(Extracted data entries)
Content starts

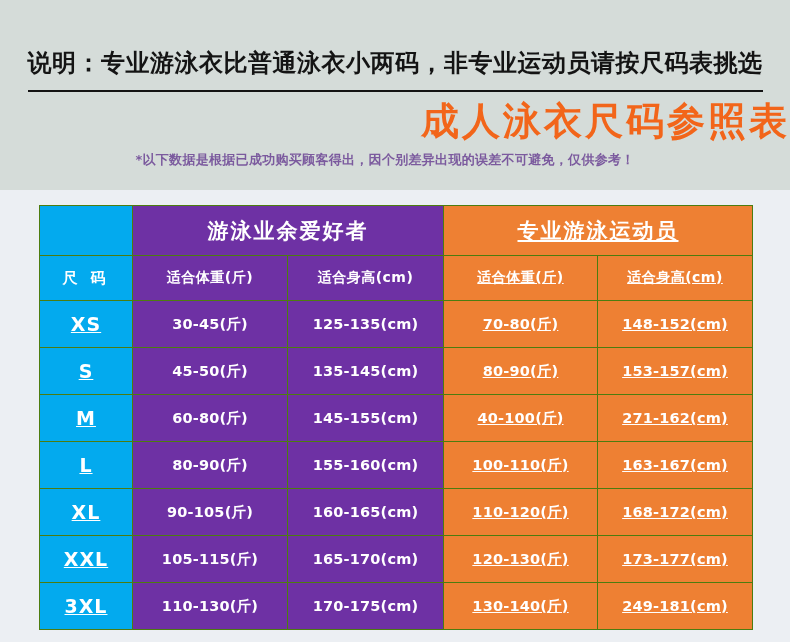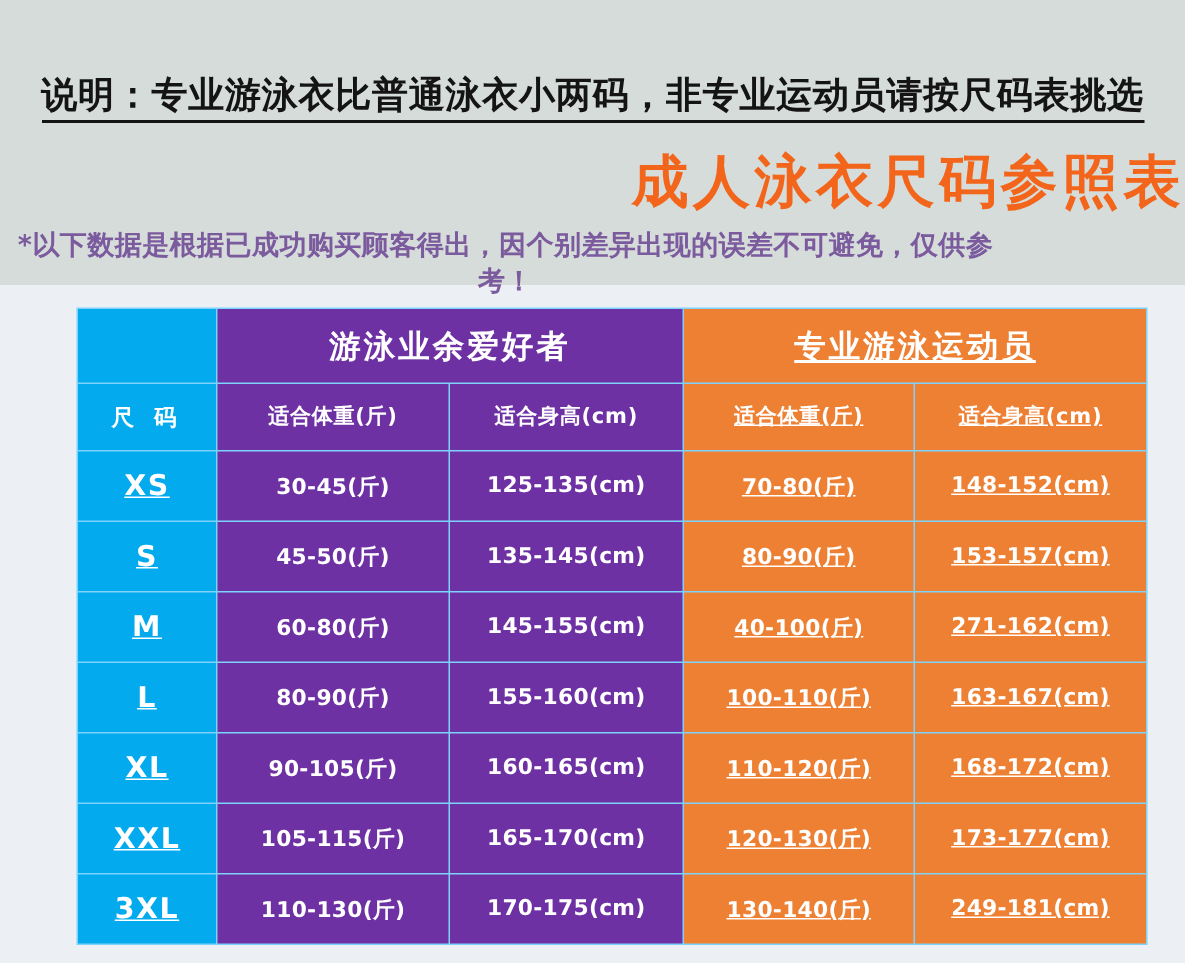--- a/index.html
+++ b/index.html
@@ -42,7 +42,7 @@
   }
   .notice span.u {
     border-bottom: 2px solid #141414;
-    padding-bottom: 3px;
+    padding-bottom: 13px;
   }
   .main-title {
     position: absolute;

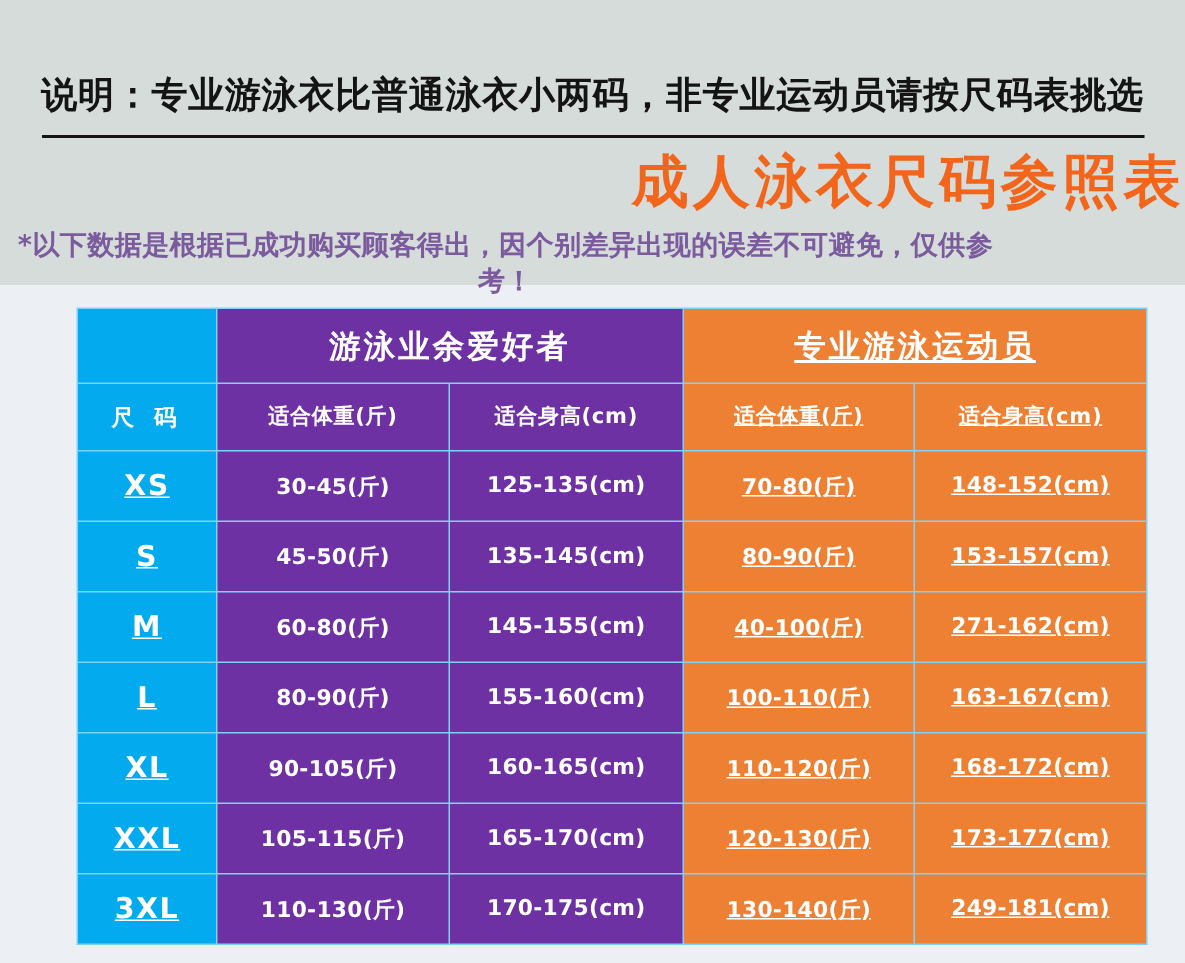--- a/index.html
+++ b/index.html
@@ -62,11 +62,12 @@
     top: 151px;
     width: 674px;
     text-align: center;
-    font-size: 18px;
+    font-size: 13px;
     font-weight: bold;
     color: #7b5a9e;
     letter-spacing: 0.3px;
     font-family: "DejaVu Sans", "Liberation Sans", sans-serif;
+    padding-left: 48px;
   }
   
   .size-table {

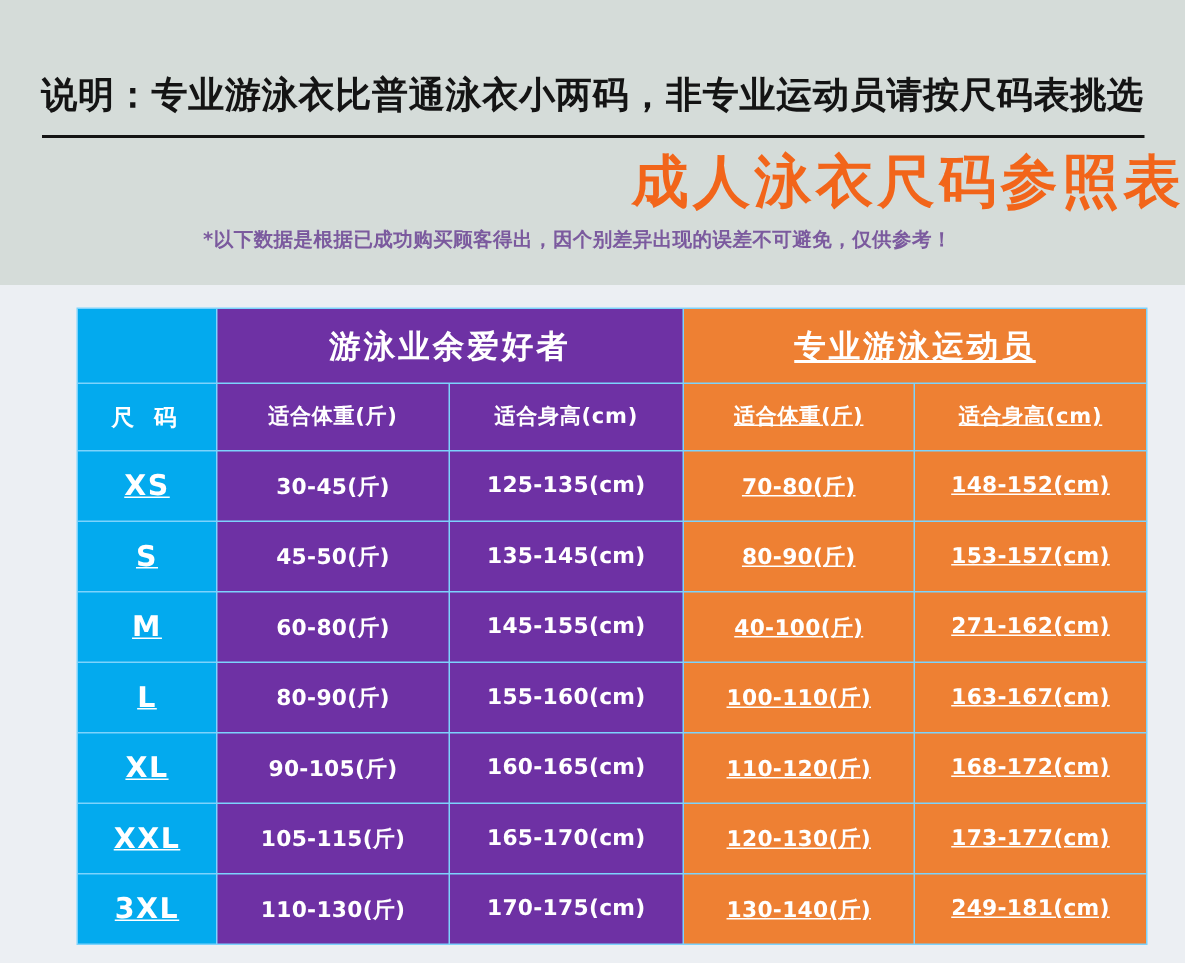--- a/index.html
+++ b/index.html
@@ -72,13 +72,13 @@
   
   .size-table {
     position: absolute;
-    left: 51px;
+    left: 39px;
     top: 205px;
     width: 710px;
     border-collapse: separate;
     border-spacing: 1px;
     table-layout: fixed;
-    background: #7dd3fc;
+    background: #4d7c0f;
   }
   .size-table td {
     padding: 0;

Content ends

§ To do
Copy out each line from the preceding entries that mentions the word "border".

§ Result
     border-bottom: 2px solid #141414;
     border-collapse: separate;
     border-spacing: 1px;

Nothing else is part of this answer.